** Opening Input for this task block **
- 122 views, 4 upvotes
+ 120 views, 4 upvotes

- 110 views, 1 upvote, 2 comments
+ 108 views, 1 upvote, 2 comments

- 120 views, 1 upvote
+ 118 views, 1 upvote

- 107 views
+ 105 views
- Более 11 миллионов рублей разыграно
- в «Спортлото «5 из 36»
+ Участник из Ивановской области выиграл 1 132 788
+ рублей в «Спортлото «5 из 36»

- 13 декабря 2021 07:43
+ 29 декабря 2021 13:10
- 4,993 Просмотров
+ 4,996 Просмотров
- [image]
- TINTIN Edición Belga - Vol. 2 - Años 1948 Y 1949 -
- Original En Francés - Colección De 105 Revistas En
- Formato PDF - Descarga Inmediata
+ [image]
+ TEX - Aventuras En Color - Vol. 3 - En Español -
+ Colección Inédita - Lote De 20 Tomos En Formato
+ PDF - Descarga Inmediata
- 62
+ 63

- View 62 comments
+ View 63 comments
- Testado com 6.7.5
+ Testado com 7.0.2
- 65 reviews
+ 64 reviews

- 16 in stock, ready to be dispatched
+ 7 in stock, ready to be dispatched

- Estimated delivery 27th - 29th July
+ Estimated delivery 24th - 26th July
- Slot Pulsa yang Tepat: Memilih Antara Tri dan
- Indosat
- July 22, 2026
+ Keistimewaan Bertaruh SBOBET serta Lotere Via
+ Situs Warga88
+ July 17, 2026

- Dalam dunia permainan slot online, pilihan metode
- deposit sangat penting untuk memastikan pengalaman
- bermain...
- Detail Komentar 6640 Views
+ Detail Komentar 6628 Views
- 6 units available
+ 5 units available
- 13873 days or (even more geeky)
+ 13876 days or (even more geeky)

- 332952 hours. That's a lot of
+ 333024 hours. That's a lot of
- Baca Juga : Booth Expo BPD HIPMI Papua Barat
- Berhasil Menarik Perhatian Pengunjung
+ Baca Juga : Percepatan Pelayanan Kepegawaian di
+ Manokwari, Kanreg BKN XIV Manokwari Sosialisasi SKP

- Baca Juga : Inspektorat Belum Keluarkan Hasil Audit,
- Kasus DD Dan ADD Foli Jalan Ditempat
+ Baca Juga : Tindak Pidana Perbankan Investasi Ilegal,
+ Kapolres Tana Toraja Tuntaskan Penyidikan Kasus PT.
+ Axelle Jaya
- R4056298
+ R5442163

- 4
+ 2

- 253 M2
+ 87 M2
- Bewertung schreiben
** Closing Input for this task block **
Your task is to reproduce exactly the lines from the one with "- bermain..." through the end of the listing. Both ends belong in the answer.

▶ _Exercise output_:
- bermain...
- Detail Komentar 6640 Views
+ Detail Komentar 6628 Views
- 6 units available
+ 5 units available
- 13873 days or (even more geeky)
+ 13876 days or (even more geeky)

- 332952 hours. That's a lot of
+ 333024 hours. That's a lot of
- Baca Juga : Booth Expo BPD HIPMI Papua Barat
- Berhasil Menarik Perhatian Pengunjung
+ Baca Juga : Percepatan Pelayanan Kepegawaian di
+ Manokwari, Kanreg BKN XIV Manokwari Sosialisasi SKP

- Baca Juga : Inspektorat Belum Keluarkan Hasil Audit,
- Kasus DD Dan ADD Foli Jalan Ditempat
+ Baca Juga : Tindak Pidana Perbankan Investasi Ilegal,
+ Kapolres Tana Toraja Tuntaskan Penyidikan Kasus PT.
+ Axelle Jaya
- R4056298
+ R5442163

- 4
+ 2

- 253 M2
+ 87 M2
- Bewertung schreiben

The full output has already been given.